617.精霊の追い出し
崩落した部分からは砂嵐と精霊が入り込んでいる。
崩れた場所の近くにはレンガの壁ができていた。
兵士たちが槍や弓で精霊と交戦している。
「増援か!?」
「ありがたい……!」
後ろにもレンガがあるが……あれは崩れた部分を塞ぐ用だろうか。とりあえず精霊がひっきりなしに入ってきては兵士が撃退している状態だな。
「前に出ます……!」
すちゃっとステラがバットを構えて、レンガから飛び出そうとしている。
兵士たちがそんなステラに声をかけた。
「む、無茶だ!」
「それ、木の棒だろ!?」
「いいえ、これは……バットです!」
「木の棒だろ!?」
「言い返した……なかなか強いな」
ヴィクター兄さんがぽよぽよと兵士たちの元へ行く。
「大丈夫だ。行かせてあげなさい」
「し、しかし……!」
「大丈夫、心配はいらない」
ぽよん。ヴィクター兄さんが博士ボイスで兵士の肩に羽を置く。
「では、いきます!」
ステラが精霊の前に躍り出る。
「△○✕〜!」
精霊たちの意識がステラへと向く。砂が擦り合ったような音が響くな。
わらわらとステラの元へと精霊が突っ込んでくる。
「てぇぇーーい!!」
カッキーン!!
木製バットとは思えない音を鳴らして、砂の精霊が吹っ飛んでいく。
「あれ? 音が違うな」
「さっきのに比べて砂や不純物の違いかな。精霊にはよくあることだ」
ぴこぴこ。
ということらしい。
「俺は崩落の補強を行うか」
「ウゴ、俺は前に出る!」
「無茶はしないようにな」
「ウゴウゴ! かあさんのアシストしてくる!」
ウッドがのしのしとレンガから前に出る。
「ウゴー!!」
ウッドが右手を前に出して、シードバレットを発動させる。
ぽん、ぽぽん!
可愛らしい音だが、威力は十分。発射された種は砂の精霊を打ち砕いていく。
「ようし、僕も!」
ナナもマスケット銃を構える。うむ……ぽよぽよ着ぐるみが銃を……。可愛い。
ぱむっ、ぱむむっ!!
鋭い音じゃなくて、ほんわかした火薬の音だな……。しかし魔力の弾はきちんと出て、砂の精霊を撃退している。

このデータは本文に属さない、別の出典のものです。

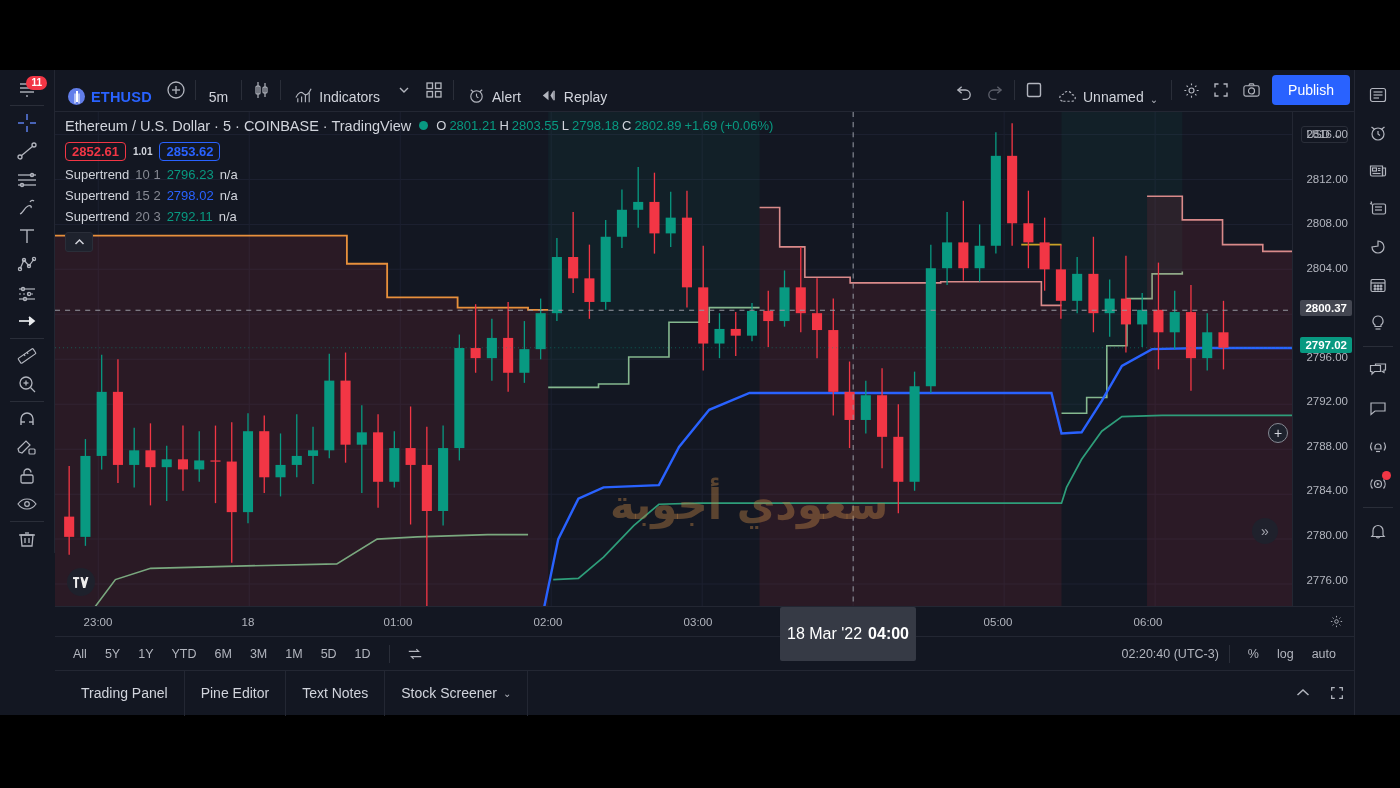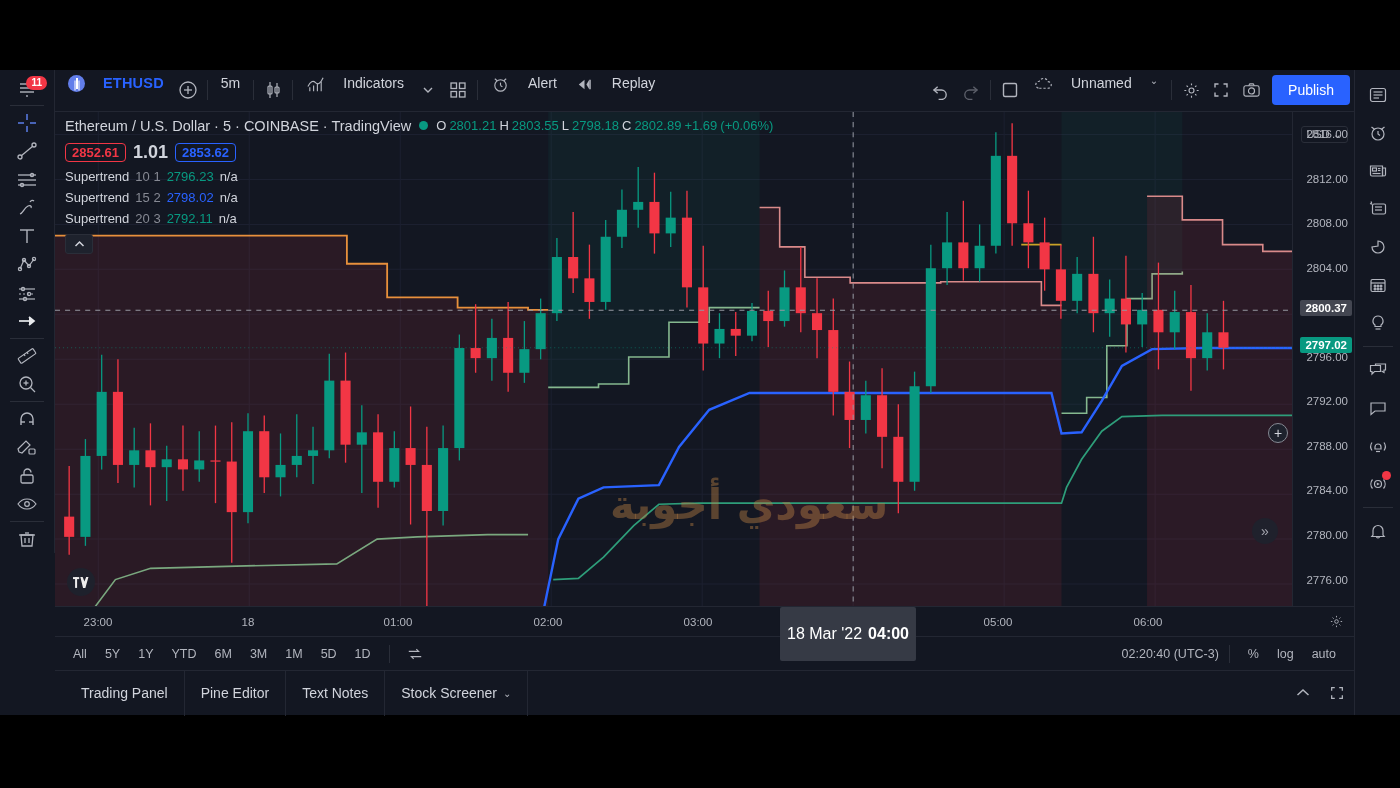--- a/index.html
+++ b/index.html
@@ -62,21 +62,21 @@
   .topbar {
     height: 42px;
     background: #131722;
     border-bottom: 1px solid #232733;
     display: flex; align-items: center;
     padding: 0 4px;
     gap: 0;
   }
   .tb-item {
     height: 30px;
-    display: flex; align-items: flex-start; gap: 18px;
+    display: flex; align-items: flex-end; gap: 6px;
     padding: 0 9px;
     border-radius: 4px;
     color: #d1d4dc;
     font-size: 14px;
     cursor: pointer;
     white-space: nowrap;
   }
   .symbol-txt { color: #2962ff; font-weight: 700; font-size: 14.5px; letter-spacing: .2px; }
   .eth-coin {
     width: 17px; height: 17px; border-radius: 50%;
@@ -173,21 +173,21 @@
   .ohlc .v { color: #089981; }
   .legend-row2 {
     display: flex; align-items: center; gap: 7px;
     margin-top: 8px;
   }
   .bidbox {
     border: 1px solid #f23645; color: #f23645;
     border-radius: 4px; padding: 1px 6px;
     font-size: 13px; font-weight: 700; text-align: right;
   }
-  .spread { color: #d1d4dc; font-size: 18px; font-weight: 700; }
+  .spread { color: #d1d4dc; font-size: 10px; font-weight: 700; }
   .askbox {
     border: 1px solid #2962ff; color: #2962ff;
     border-radius: 4px; padding: 1px 6px;
     font-size: 13px; font-weight: 700;
   }
   .ind-row {
     margin-top: 6px; font-size: 13px;
     color: #d1d4dc; display: flex; gap: 6px; align-items: baseline;
     white-space: nowrap;
   }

よし、俺も……魔力を集中させ、大きな蔦と幹を生み出す。
「おおっ、すごい!」
兵士たちがどよめくなか、崩落部分を俺の植物が塞いでいく。
……とりあえず、荒っぽいが外側は覆うことはできたな。あとはこちら側に残った砂の精霊を倒せば、ここはオッケーだ!